Face à l’urgence de la situation sécuritaire, le Vice-Premier ministre a rappelé aux élus la nécessité d’une intégration adéquate de cette programmation dans la loi des finances. Cette condition est jugée indispensable pour garantir le succès de la réforme et concrétiser, sur le terrain, la professionnalisation et la modernisation des FARDC.

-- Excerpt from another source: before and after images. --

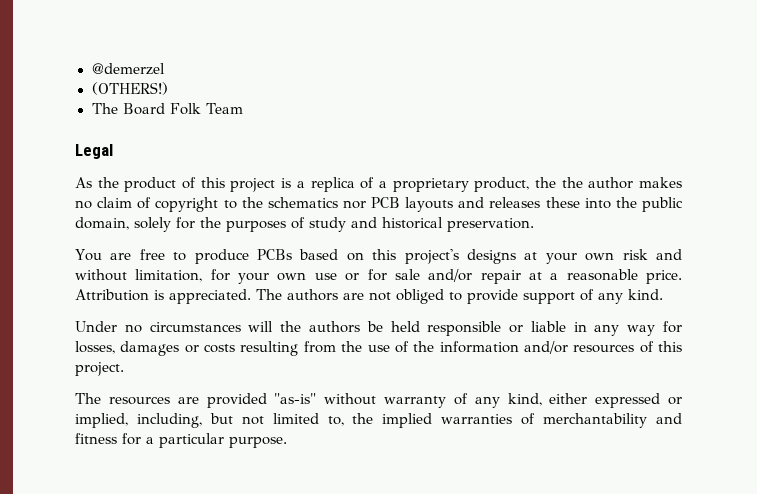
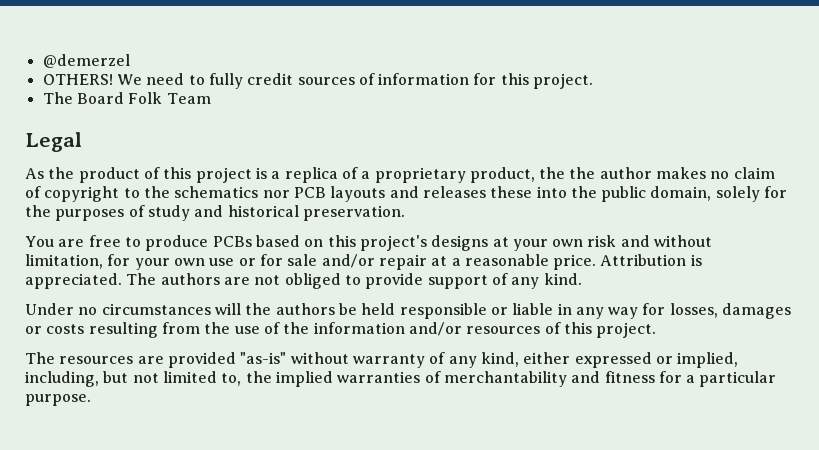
- (OTHERS!)
+ OTHERS! We need to fully credit sources of information for this project.

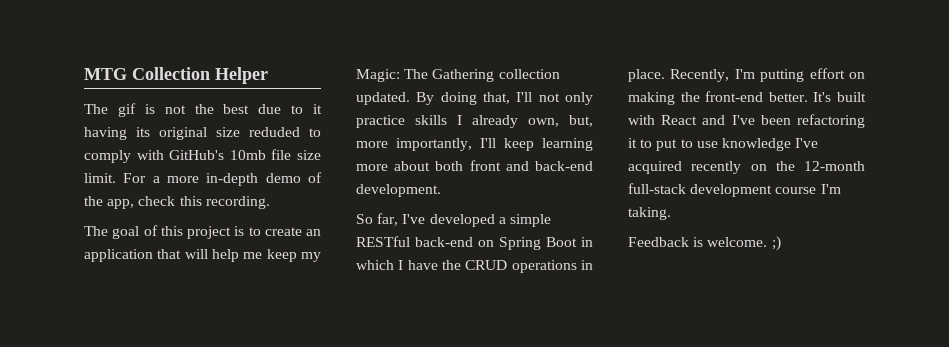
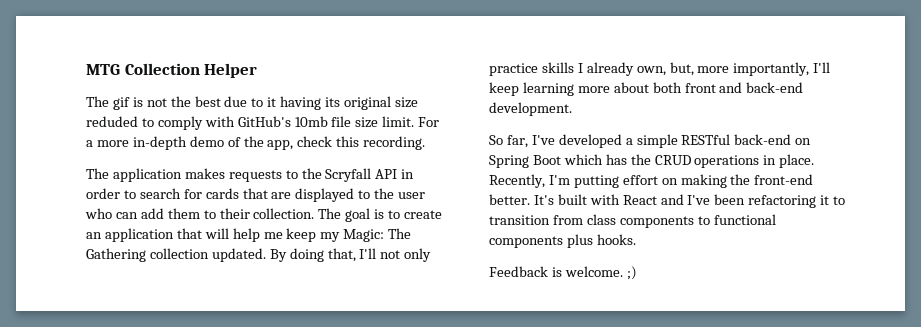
- The goal of this project is to create an application that will help me keep my Magic: The Gathering collection updated.
+ The application makes requests to the Scryfall API in order to search for cards that are displayed to the user who can add them to their collection. The goal is to create an application that will help me keep my Magic: The Gathering collection updated.
- So far, I've developed a simple RESTful back-end on Spring Boot in which I have the CRUD operations in place.
+ So far, I've developed a simple RESTful back-end on Spring Boot which has the CRUD operations in place.
- It's built with React and I've been refactoring it to put to use knowledge I've acquired recently on the 12-month full-stack development course I'm taking.
+ It's built with React and I've been refactoring it to transition from class components to functional components plus hooks.

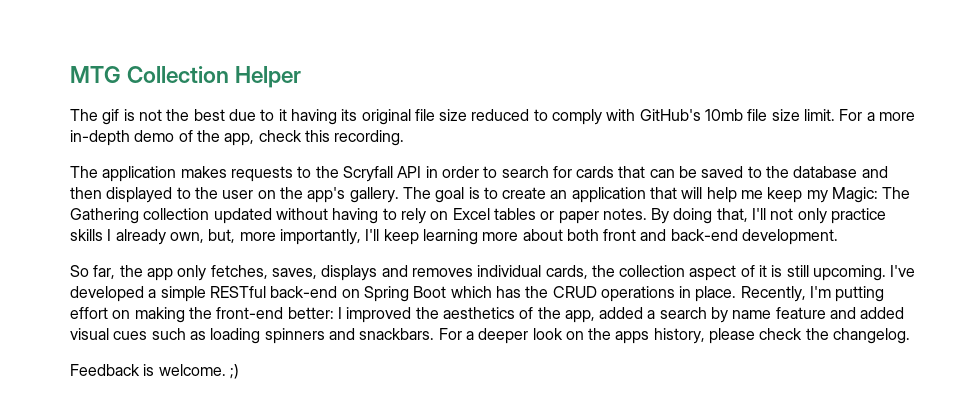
- The gif is not the best due to it having its original size reduded to comply with GitHub's 10mb file size limit.
+ The gif is not the best due to it having its original file size reduced to comply with GitHub's 10mb file size limit.
- The application makes requests to the Scryfall API in order to search for cards that are displayed to the user who can add them to their collection.
+ The application makes requests to the Scryfall API in order to search for cards that can be saved to the database and then displayed to the user on the app's gallery.
- The goal is to create an application that will help me keep my Magic: The Gathering collection updated.
+ The goal is to create an application that will help me keep my Magic: The Gathering collection updated without having to rely on Excel tables or paper notes.
- So far, I've developed a simple RESTful back-end on Spring Boot which has the CRUD operations in place.
+ So far, the app only fetches, saves, displays and removes individual cards, the collection aspect of it is still upcoming. I've developed a simple RESTful back-end on Spring Boot which has the CRUD operations in place.
- Recently, I'm putting effort on making the front-end better. It's built with React and I've been refactoring it to transition from class components to functional components plus hooks.
+ Recently, I'm putting effort on making the front-end better: I improved the aesthetics of the app, added a search by name feature and added visual cues such as loading spinners and snackbars. For a deeper look on the apps history, please check the changelog.

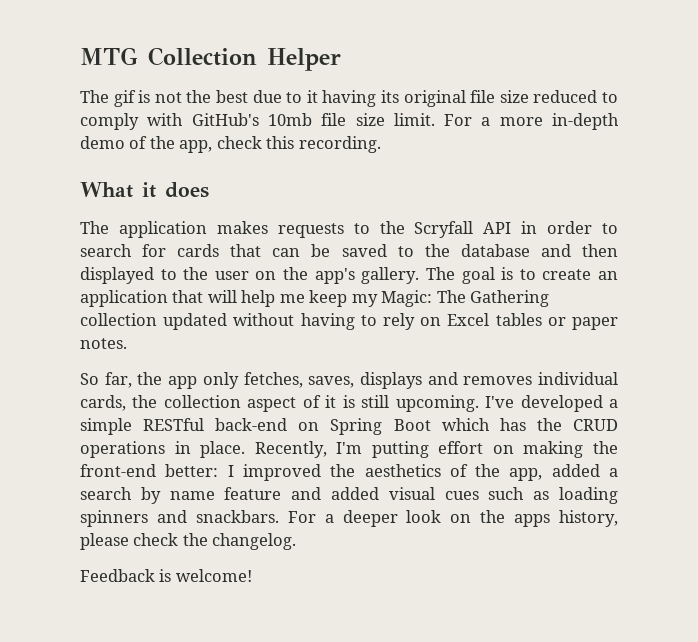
+ What it does
- By doing that, I'll not only practice skills I already own, but, more importantly, I'll keep learning more about both front and back-end development.
- Feedback is welcome. ;)
+ Feedback is welcome!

Cette initiative parlementaire intervient dans un contexte de tensions persistantes, marqué par l’agression du Rwanda via la résurgence de la rébellion AFC/M23. Cette dernière continue de contrôler de vastes zones dans les provinces du Nord-Kivu et du Sud-Kivu, soulignant l’importance critique d’une attention accrue au secteur de la défense et de la sécurité. Depuis l’adoption de la loi de programmation militaire 2022-2025, le gouvernement congolais a multiplié les efforts pour allouer davantage de moyens à l’armée.

Parallèlement, le climat diplomatique est complexe. L’accord de paix de Washington, négocié sous l’égide des États-Unis entre la RDC et le Rwanda, prévoyait des mesures de désescalade, un retrait progressif des forces rwandaises et la neutralisation des groupes armés, tels que les FDLR, considérés comme une menace par Kigali. Malgré l’optimisme initial, la sécurité dans l’Est du pays demeure précaire.

De plus, le processus de Doha, facilité par le Qatar pour un dialogue entre Kinshasa et la rébellion AFC/M23, piétine. Sur le terrain, les rebelles de l’AFC/M23, que la RDC, l’ONU et plusieurs acteurs internationaux accusent d’être soutenus par le Rwanda, maintiennent leur emprise sur des villes clés comme Goma et Bukavu, ainsi que de nombreuses localités du Nord-Kivu et du Sud-Kivu. Les affrontements se poursuivent, tandis que les initiatives diplomatiques peinent à produire des résultats concrets.

Cette divergence entre les engagements diplomatiques et la réalité sécuritaire sur le terrain met en lumière l’urgence et la complexité des défis auxquels la RDC est confrontée dans sa quête de stabilité et de souveraineté.